**Your goal**
Could you print all the entries below exactly as they appear, omitting the pictures?

Edit difference data:
-- Opening Marker --

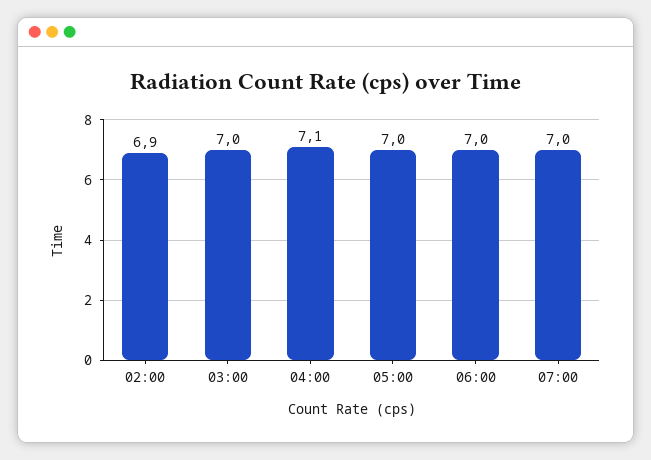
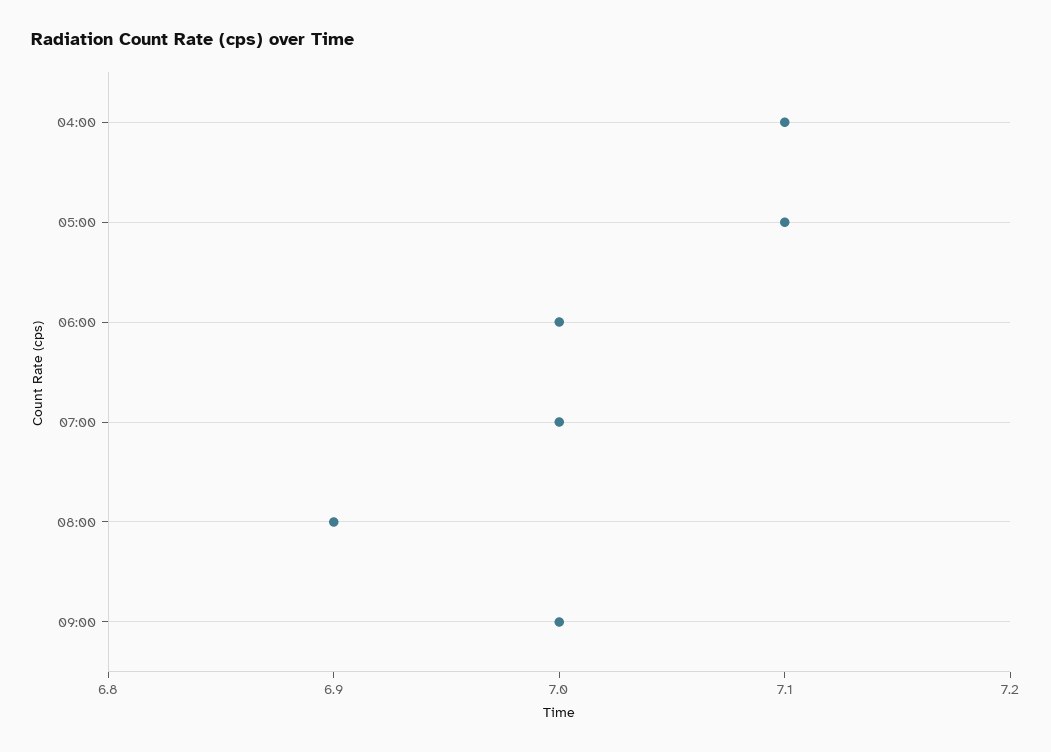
02:00: 6.9 -> none
03:00: 7 -> none
05:00: 7 -> 7.1
08:00: none -> 6.9
09:00: none -> 7

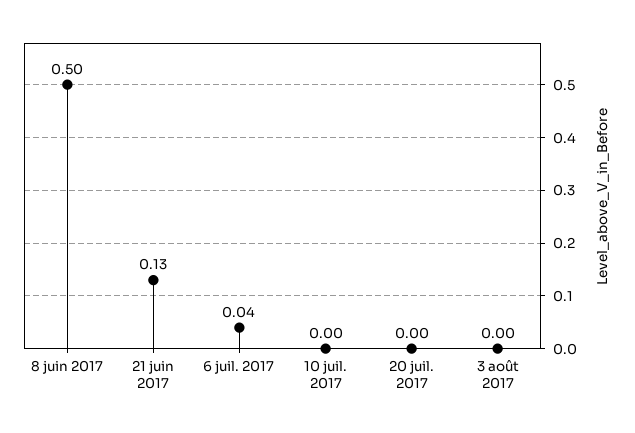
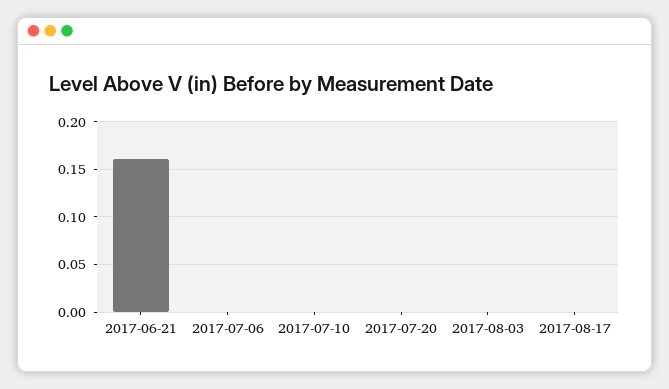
8 juin 2017: 0.5 -> none
21 juin 2017: 0.13 -> 0.16
6 juil. 2017: 0.04 -> 0
2017-08-17: none -> 0

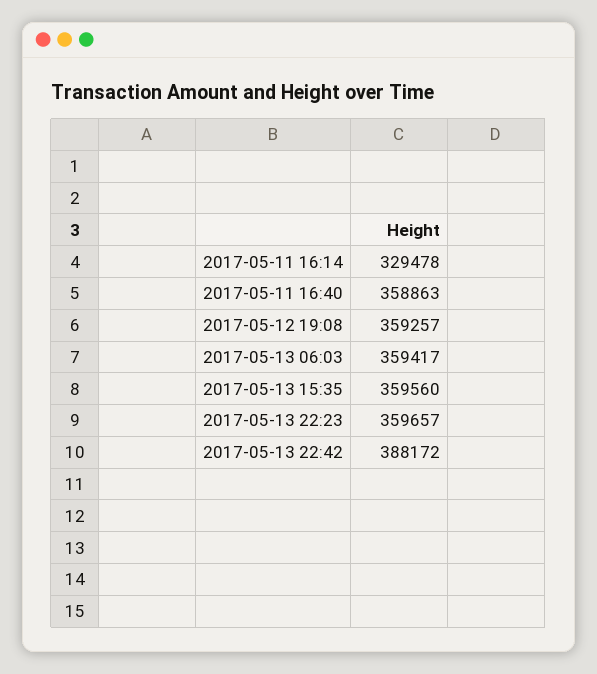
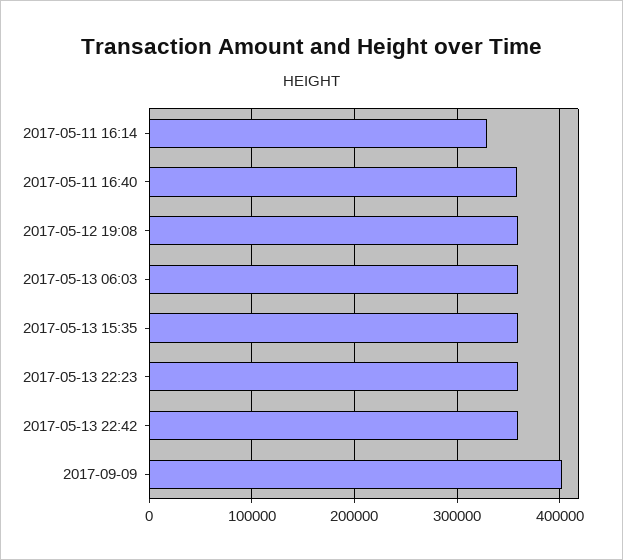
2017-05-13 22:42: 388172 -> 360000
2017-09-09: none -> 400000

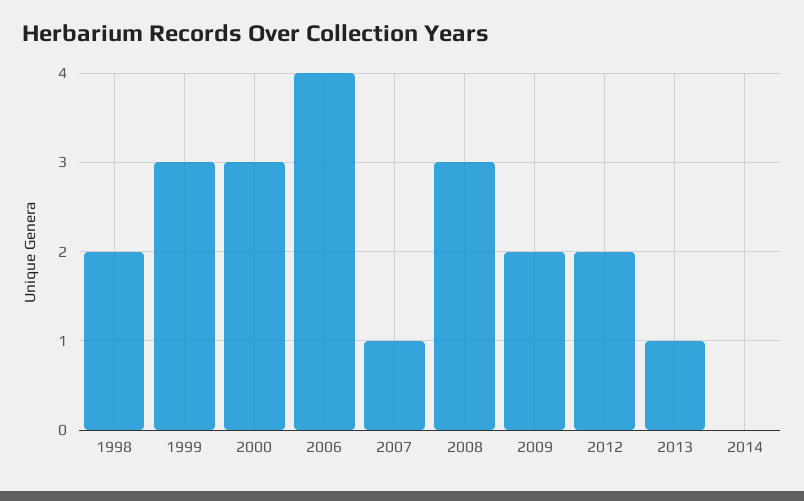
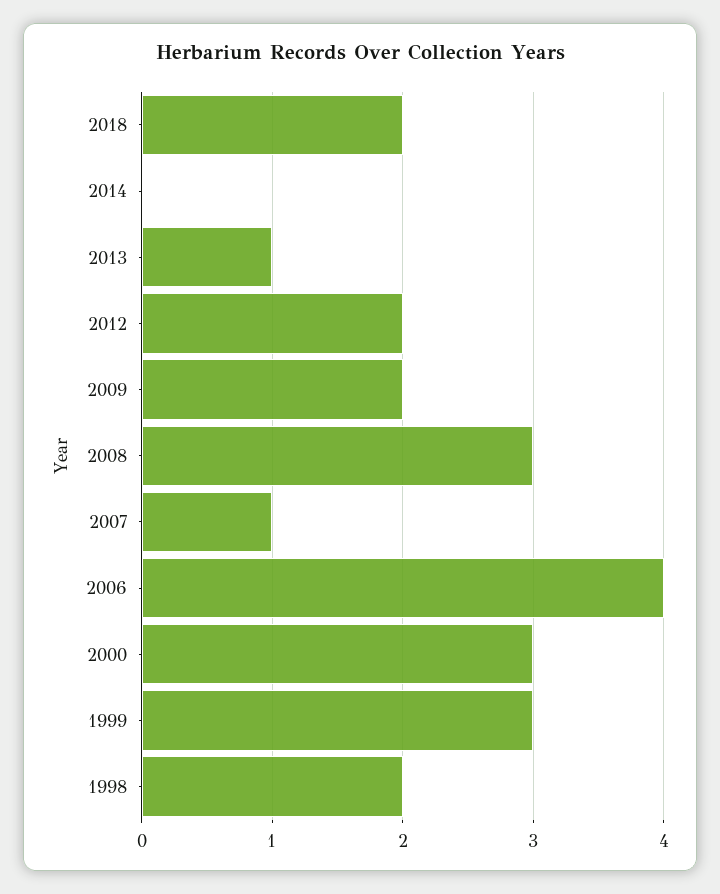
2018: none -> 2

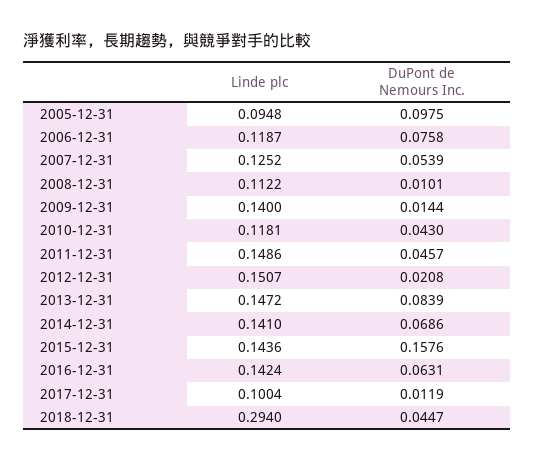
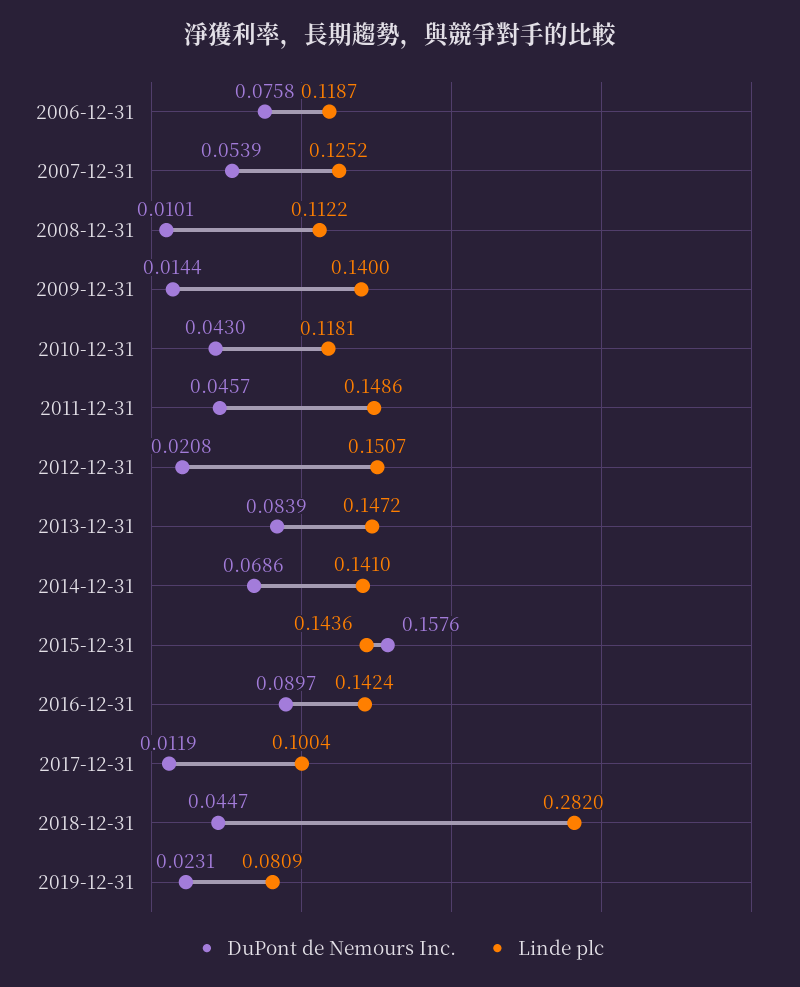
Linde plc, 2005-12-31: 0.0948 -> none
DuPont de Nemours Inc., 2005-12-31: 0.0975 -> none
DuPont de Nemours Inc., 2016-12-31: 0.0631 -> 0.0897
Linde plc, 2018-12-31: 0.294 -> 0.282
DuPont de Nemours Inc., 2019-12-31: none -> 0.0231
Linde plc, 2019-12-31: none -> 0.0809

-- Closing Marker --

**Answer below**
02:00: 6.9 -> none
03:00: 7 -> none
05:00: 7 -> 7.1
08:00: none -> 6.9
09:00: none -> 7

8 juin 2017: 0.5 -> none
21 juin 2017: 0.13 -> 0.16
6 juil. 2017: 0.04 -> 0
2017-08-17: none -> 0

2017-05-13 22:42: 388172 -> 360000
2017-09-09: none -> 400000

2018: none -> 2

Linde plc, 2005-12-31: 0.0948 -> none
DuPont de Nemours Inc., 2005-12-31: 0.0975 -> none
DuPont de Nemours Inc., 2016-12-31: 0.0631 -> 0.0897
Linde plc, 2018-12-31: 0.294 -> 0.282
DuPont de Nemours Inc., 2019-12-31: none -> 0.0231
Linde plc, 2019-12-31: none -> 0.0809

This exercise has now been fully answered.